- Thrett in Star Trek: The Original Series (1966)
- Born: Diane Pine November 18, 1946 New York City, New York, U.S.
- Died: December 18, 2022 (aged 76) New Hyde Park, New York, U.S.
- Occupations: Actress, singer
- Years active: 1962–1985
- Spouse: Donnelly Rhodes (m. 1975; div. 1977)

= Maggie Thrett =

American actress (1946–2022)

Maggie Thrett (born Diane Pine; November 18, 1946 – December 18, 2022) was an American actress.

==Biography==
At age 15, she made her off-Broadway debut in 1962 in Out Brief Candle. By the age of 18, she was regularly performing as a dancer at Trude Heller's in Greenwich Village, New York, as observed in the January 1965 edition of Harper's Bazaar.

As a vocalist, Thrett recorded a single (under her birth name) entitled "Lucky Girl" for Take 3 Records in 1964, and had a minor US hit (as Maggie Thrett) in 1965 with "Soupy", produced by Bob Crewe and issued on the DynoVoice (formerly Dyno-Vox) label. Billboard journalist Aaron Sternfield, reviewing a live performance at Basin Street East, New York, on July 15, 1965, wrote that she "has a magnificent range, her phrasing and timing are near perfect, and she blends the right combination of sex and satire."
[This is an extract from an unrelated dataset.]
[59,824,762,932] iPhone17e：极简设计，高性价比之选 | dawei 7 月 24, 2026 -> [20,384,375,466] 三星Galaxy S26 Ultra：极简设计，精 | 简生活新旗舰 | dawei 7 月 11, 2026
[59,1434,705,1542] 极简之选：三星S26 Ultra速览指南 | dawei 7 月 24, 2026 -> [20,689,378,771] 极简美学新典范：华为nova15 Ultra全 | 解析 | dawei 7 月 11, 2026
In 1966, Thrett went to Hollywood to further her acting career. As an actress, she had roles in a Star Trek episode ("Mudd's Women", 1966) and the comedy movie Three in the Attic (1968). She also appeared as a prostitute in the movie Cover Me Babe (1970). Having signed to Universal Studios, she is reported to have used her life savings to buy out her contract prior to appearing in Three in the Attic for American International Pictures.

In May 1970, Thrett was involved in a road accident while a passenger on singer-songwriter Gram Parsons' motorcycle. She was apparently unharmed; Parsons, meanwhile, suffered significant injuries. Her last appearance on TV was in 1974 on the show Run, Joe, Run with her then husband Donnelly Rhodes. She continued her musical career – under her birth name, Diane Pine – as a studio backup singer until the mid-1980s.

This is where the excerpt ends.